| Before-and-after change data |
——

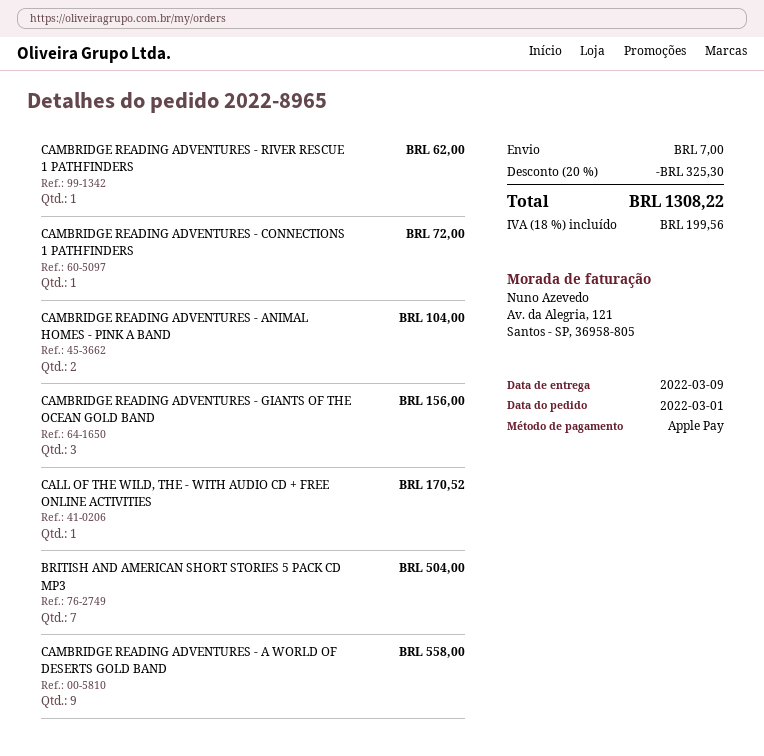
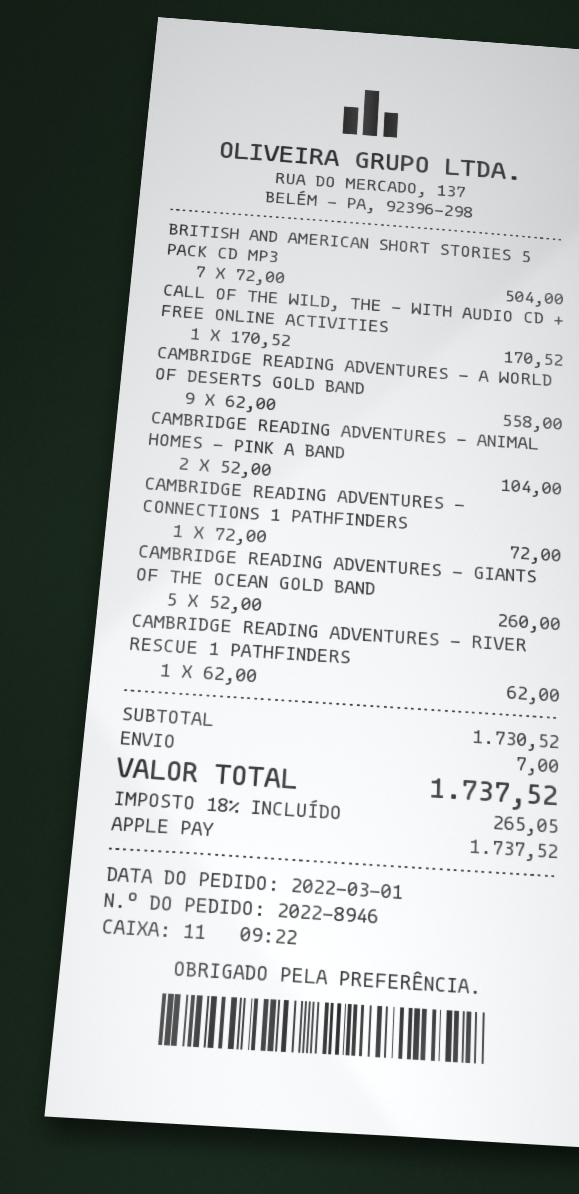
order number: 2022-8965 -> 2022-8946
CAMBRIDGE READING ADVENTURES - GIANTS OF THE OCEAN GOLD BAND: 3 for 156.00 -> 5 for 260.00
discount: 20% = 325.30 -> none
tax: 18% = 199.56 -> 18% = 265.05
total: 1308.22 -> 1737.52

——

Would you write each entry out again exactly, omitting the images?

order number: 2022-8965 -> 2022-8946
CAMBRIDGE READING ADVENTURES - GIANTS OF THE OCEAN GOLD BAND: 3 for 156.00 -> 5 for 260.00
discount: 20% = 325.30 -> none
tax: 18% = 199.56 -> 18% = 265.05
total: 1308.22 -> 1737.52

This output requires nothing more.